When feelings of cognitive dissonance arise, people often work to rid the tension by bringing their beliefs more in line with their actions. Attempts to rationalise American diplomacy extend all the way to the office of the presidency. In January, when President Obama received criticism for meeting directly with King Salman after speaking strongly on the state of women’s rights in India, he said: “Sometimes, we need to balance our need to speak to them about human rights issues with immediate concerns we have in terms of counter-terrorism or dealing with regional stability.”
While the above serves as an easy explanation for inconsistent behaviour, it cannot replace the hard work that will secure long-term peace and security for all parties. Reshaping the alliance with the Saudi government is a difficult task, but one that – if undertaken – would fundamentally improve both counter-terrorism capabilities as well as regional stability. US officials can press for human rights reforms alongside weapons shipments. They can publicly advocate for the release of political prisoners. They can demand an end to a guardianship system that turns women into second-class citizens. They can soberly address the Saudi government’s role in exacerbating regional conflict, instead of treating it as an element of a bygone era. They can, simply, act upon the sincerity evident in Kerry’s remarks to the HRC.
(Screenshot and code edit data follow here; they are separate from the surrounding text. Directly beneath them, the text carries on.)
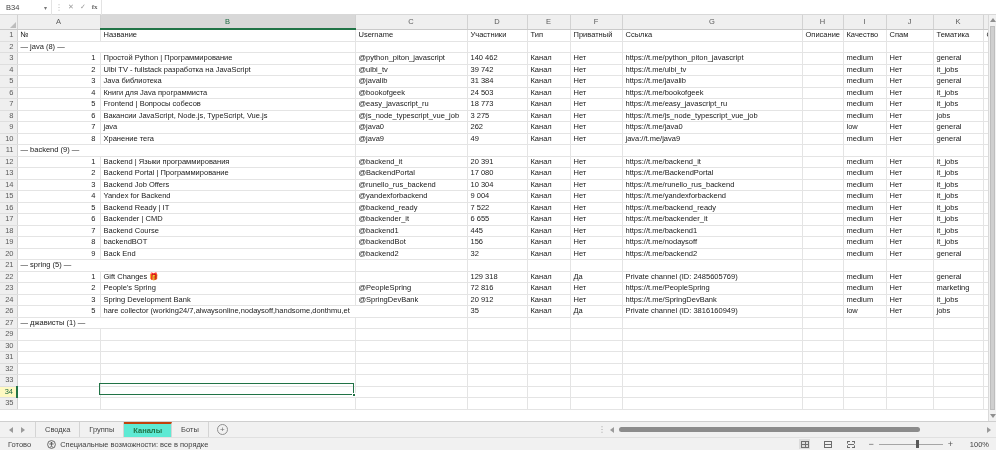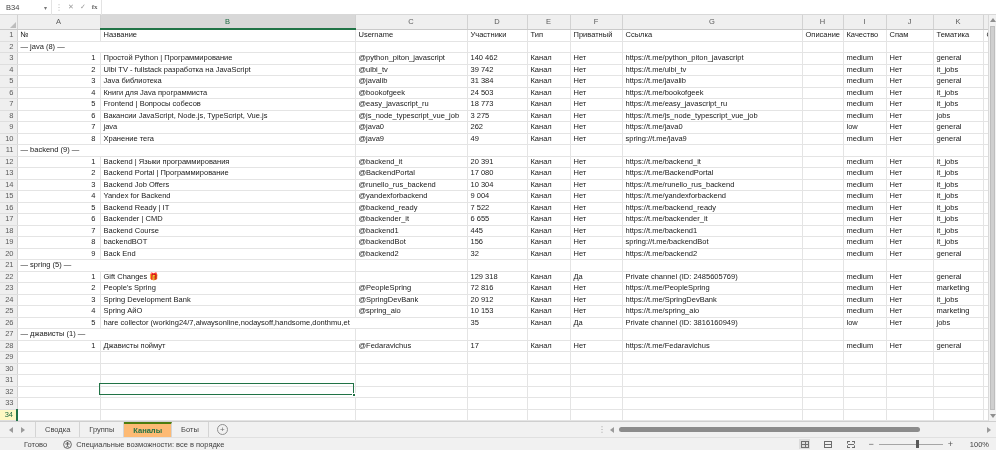--- a/index.html
+++ b/index.html
@@ -288,7 +288,7 @@
               <td>49</td>
               <td>Канал</td>
               <td>Нет</td>
-              <td>spring://t.me/java9</td>
+              <td>java://t.me/java9</td>
               <td></td>
               <td>medium</td>
               <td>Нет</td>

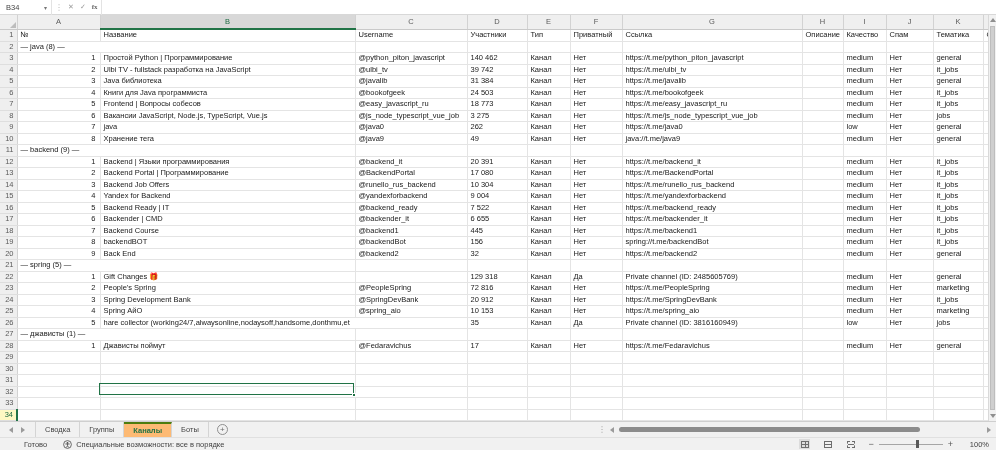--- a/index.html
+++ b/index.html
@@ -422,7 +422,7 @@
               <td>156</td>
               <td>Канал</td>
               <td>Нет</td>
-              <td>spring://t.me/backendBot</td>
+              <td>https://t.me/nodaysoff</td>
               <td></td>
               <td>medium</td>
               <td>Нет</td>

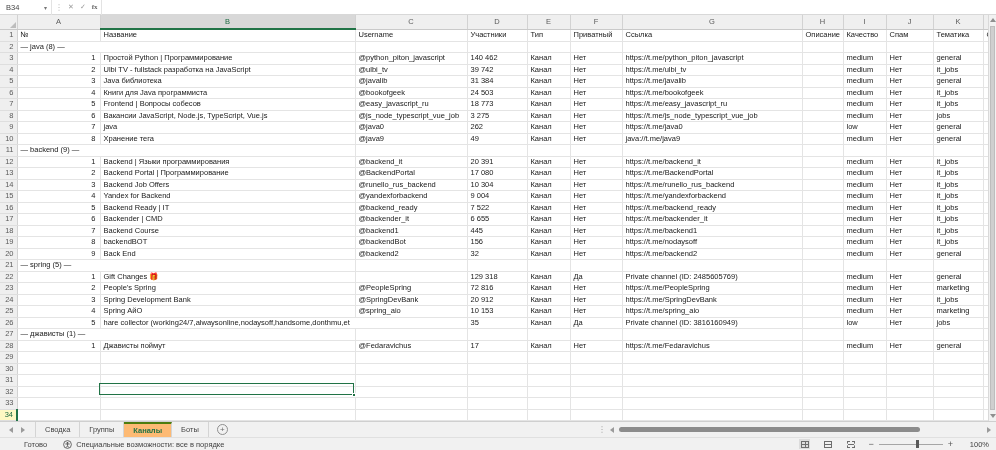--- a/index.html
+++ b/index.html
@@ -504,21 +504,6 @@
               <td></td>
             </tr>
             <tr>
-              <th class="gut">25</th>
-              <td class="num">4</td>
-              <td>Spring АйО</td>
-              <td>@spring_aio</td>
-              <td>10 153</td>
-              <td>Канал</td>
-              <td>Нет</td>
-              <td>https://t.me/spring_aio</td>
-              <td></td>
-              <td>medium</td>
-              <td>Нет</td>
-              <td>marketing</td>
-              <td></td>
-            </tr>
-            <tr>
               <th class="gut">26</th>
               <td class="num">5</td>
               <td colspan="2">hare collector (working24/7,alwaysonline,nodaysoff,handsome,donthmu,et</td>

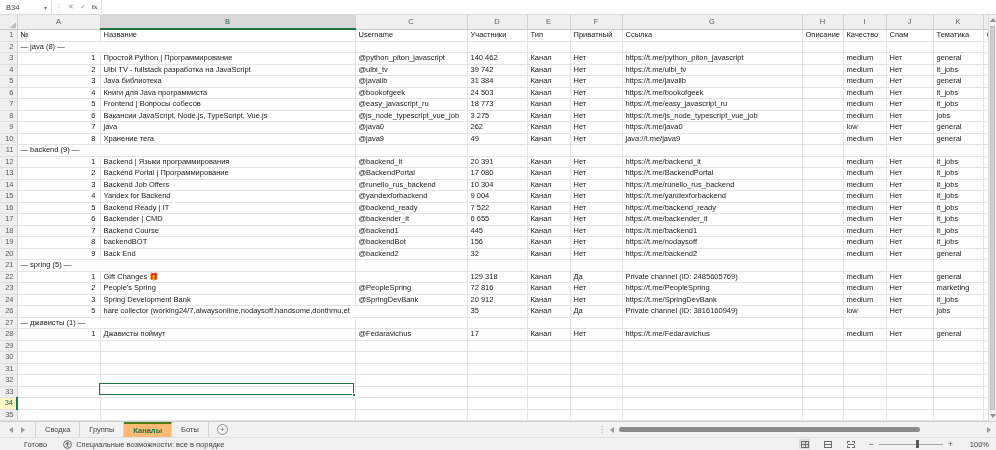--- a/index.html
+++ b/index.html
@@ -532,21 +532,6 @@
               <td></td>
             </tr>
             <tr>
-              <th class="gut">28</th>
-              <td class="num">1</td>
-              <td>Джависты поймут</td>
-              <td>@Fedaravichus</td>
-              <td>17</td>
-              <td>Канал</td>
-              <td>Нет</td>
-              <td>https://t.me/Fedaravichus</td>
-              <td></td>
-              <td>medium</td>
-              <td>Нет</td>
-              <td>general</td>
-              <td></td>
-            </tr>
-            <tr>
               <th class="gut">29</th>
               <td></td>
               <td></td>

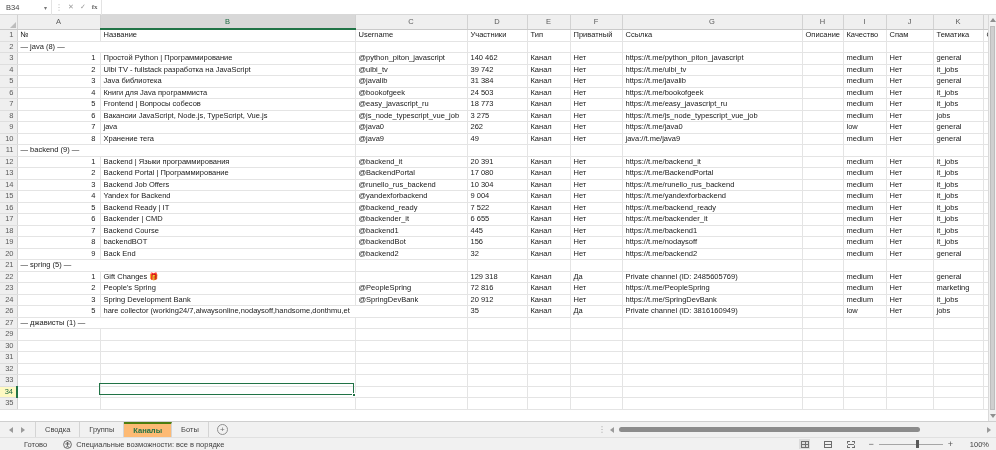--- a/index.html
+++ b/index.html
@@ -64,7 +64,7 @@
   .tab { display:flex; align-items:center; padding:0 9px; border-right:1px solid #d4d4d4;
     cursor:default; position:relative;text-align:center; }
   .tab:first-child { border-left:1px solid #d4d4d4; }
-  .tab.active { background:#fdba74; color:#217346; font-weight:bold; border-top:2px solid #4d7c0f; }
+  .tab.active { background:#5eead4; color:#217346; font-weight:bold; border-top:2px solid #c2410c; }
   .addsheet { align-self:center; width:11px; height:11px; margin-left:8px; border-radius:50%;
     border:1px solid #8f8f8f; color:#6a6a6a; font-size:8px; line-height:9px; text-align:center; }
   .hsbgrp { margin-left:auto; display:flex; align-items:center; gap:5px; width:398px; padding-right:5px; }

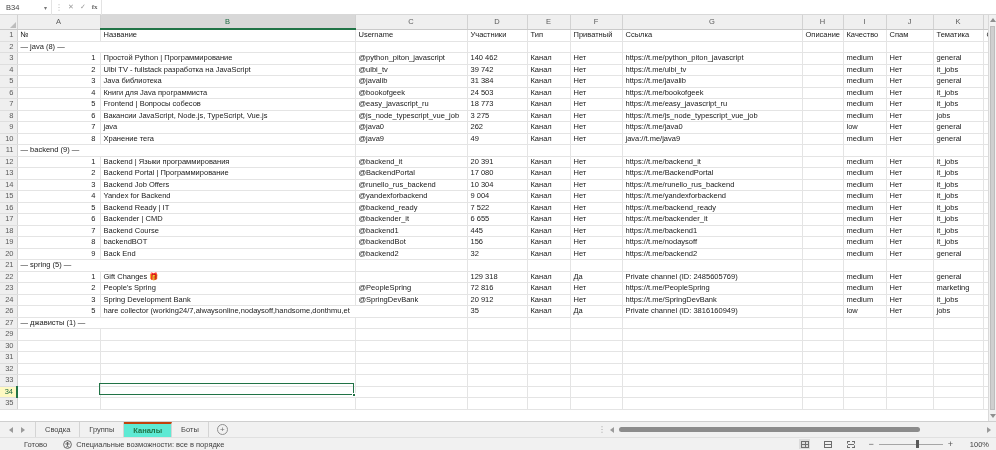--- a/index.html
+++ b/index.html
@@ -76,7 +76,7 @@
   
   .sbar { height:13px; flex:1; background:#f1f1f1; border-top:1px solid #e0e0e0;
     display:flex; align-items:center; font-size:7.5px; color:#3f3f3f; }
-  .sready { padding-left:24px; }
+  .sready { padding-left:8px; }
   .sacc { display:flex; align-items:flex-end; gap:4px; margin-left:16px; }
   .sright { margin-left:auto; display:flex; align-items:center; gap:12px; padding-right:7px; }
   .vico { width:11px; height:10px; display:flex; align-items:center; justify-content:center; }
During a joint press conference with Saudi Foreign Minister Saud al-Faisal, Kerry stated that the United States “will remain as resolved as ever to pursue what we believe is in the interests of our country and with respect to universal rights and values”. Such a declaration does not also have to be a contradiction.
The administration can start righting this dissonance, instead of rationalising it away. It would do Secretary Kerry well to remember his commendable record in pushing for justice at home and abroad. In 1971, as a young man and a veteran, he sat before the Senate Foreign Relations Committee in the wake of the Vietnam War and pointedly asked: “Where are the leaders of our country?” He should add to the legacy he has built and fight to give Saudi men and women the freedom to publicly ask the same kinds of questions.